(Dataset records)
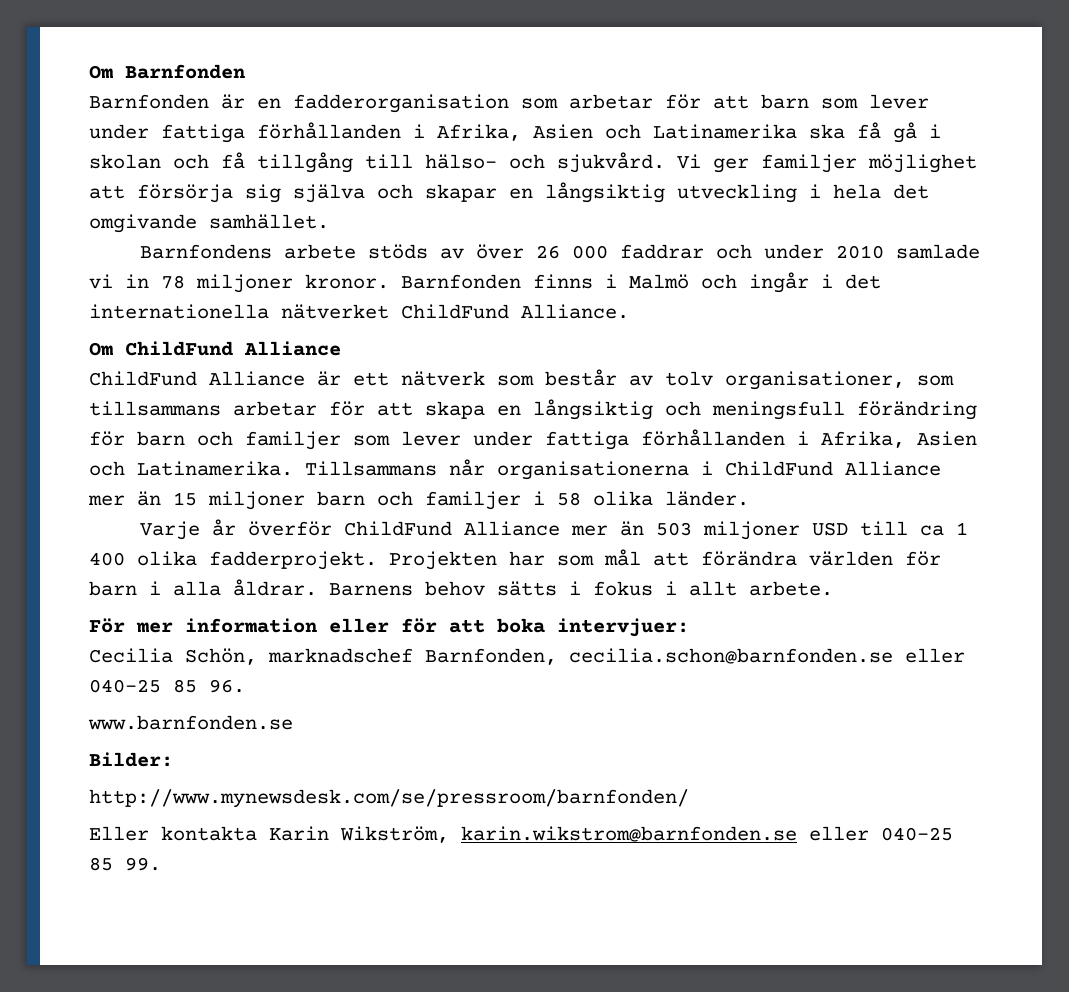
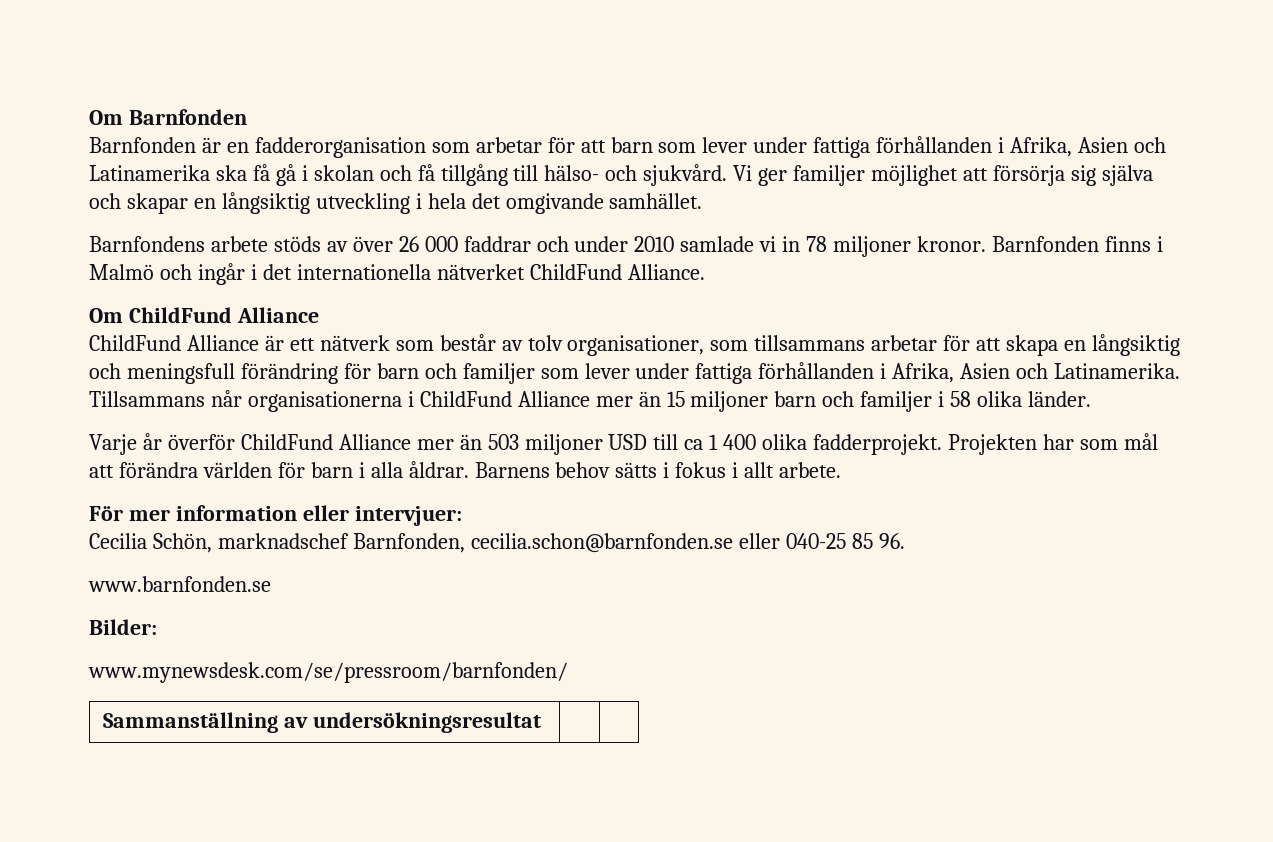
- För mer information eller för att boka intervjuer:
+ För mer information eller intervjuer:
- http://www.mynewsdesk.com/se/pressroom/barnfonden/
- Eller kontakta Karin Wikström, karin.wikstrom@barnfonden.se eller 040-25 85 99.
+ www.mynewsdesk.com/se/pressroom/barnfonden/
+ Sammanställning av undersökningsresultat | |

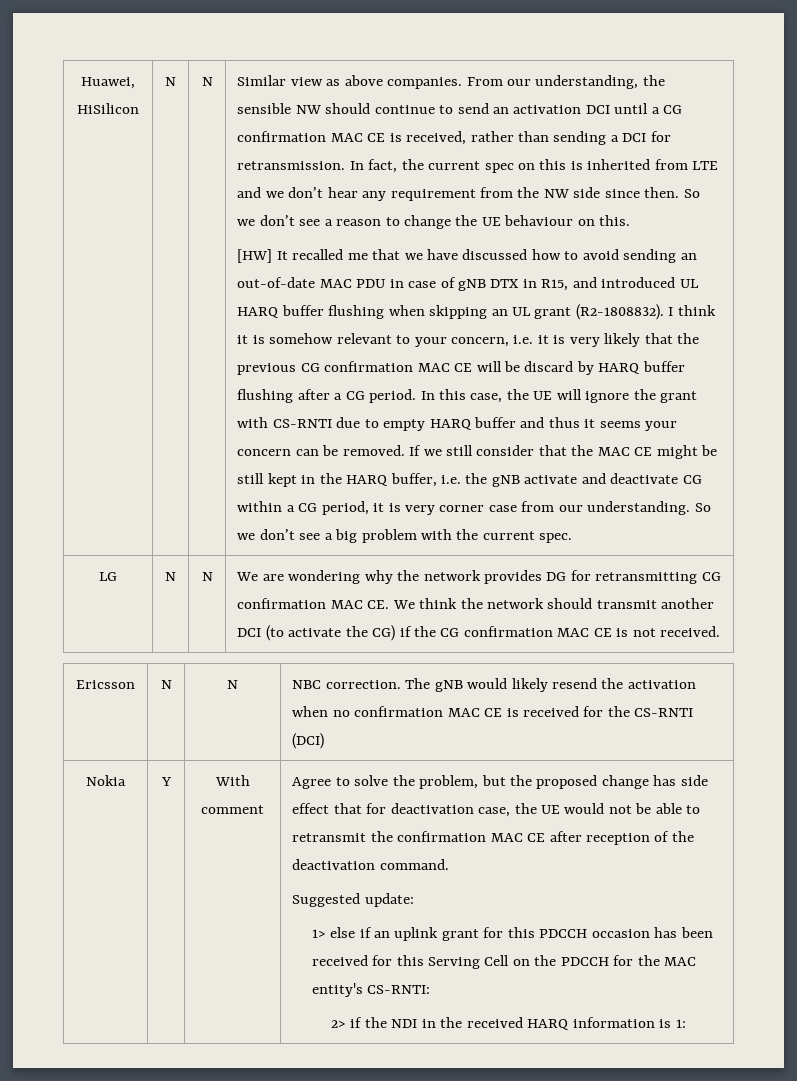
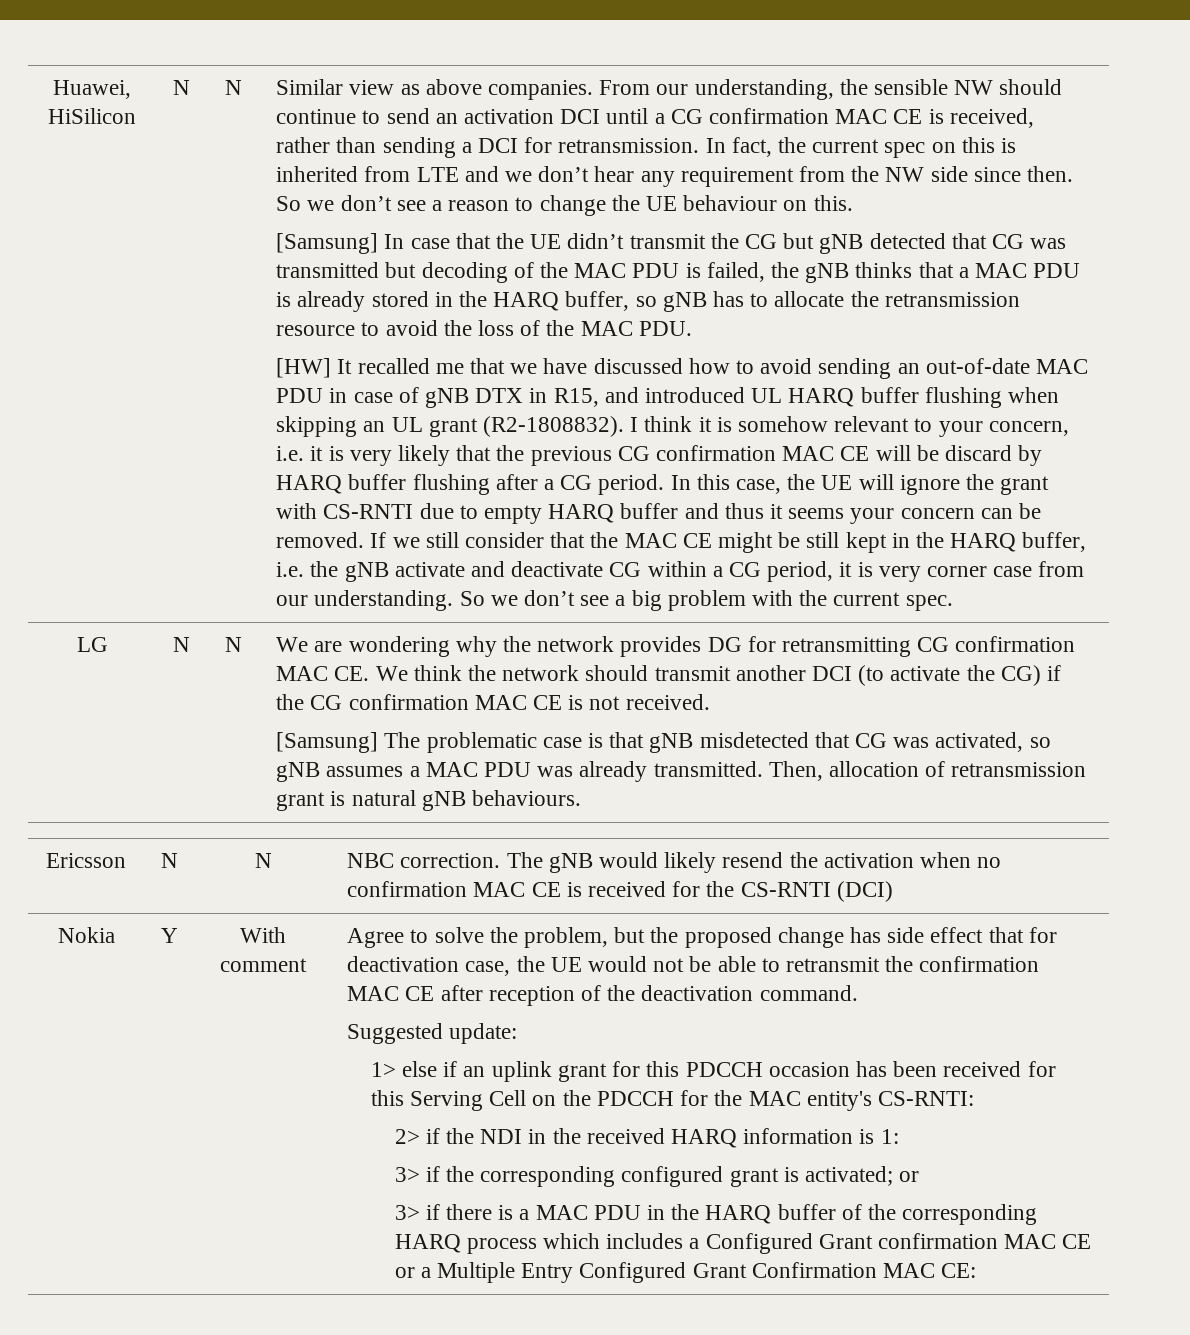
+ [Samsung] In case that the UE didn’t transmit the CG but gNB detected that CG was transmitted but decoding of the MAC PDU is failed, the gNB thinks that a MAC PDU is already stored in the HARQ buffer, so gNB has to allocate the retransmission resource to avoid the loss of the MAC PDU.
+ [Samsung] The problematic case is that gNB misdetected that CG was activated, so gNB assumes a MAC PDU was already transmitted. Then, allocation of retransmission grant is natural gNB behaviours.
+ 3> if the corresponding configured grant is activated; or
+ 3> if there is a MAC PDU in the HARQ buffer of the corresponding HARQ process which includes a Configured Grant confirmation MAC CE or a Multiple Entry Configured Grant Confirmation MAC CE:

## Work order
Only lines containing the string "corresponding" belong in the answer; find them in the data above and copy them.

## Exercise response
+ 3> if the corresponding configured grant is activated; or
+ 3> if there is a MAC PDU in the HARQ buffer of the corresponding HARQ process which includes a Configured Grant confirmation MAC CE or a Multiple Entry Configured Grant Confirmation MAC CE:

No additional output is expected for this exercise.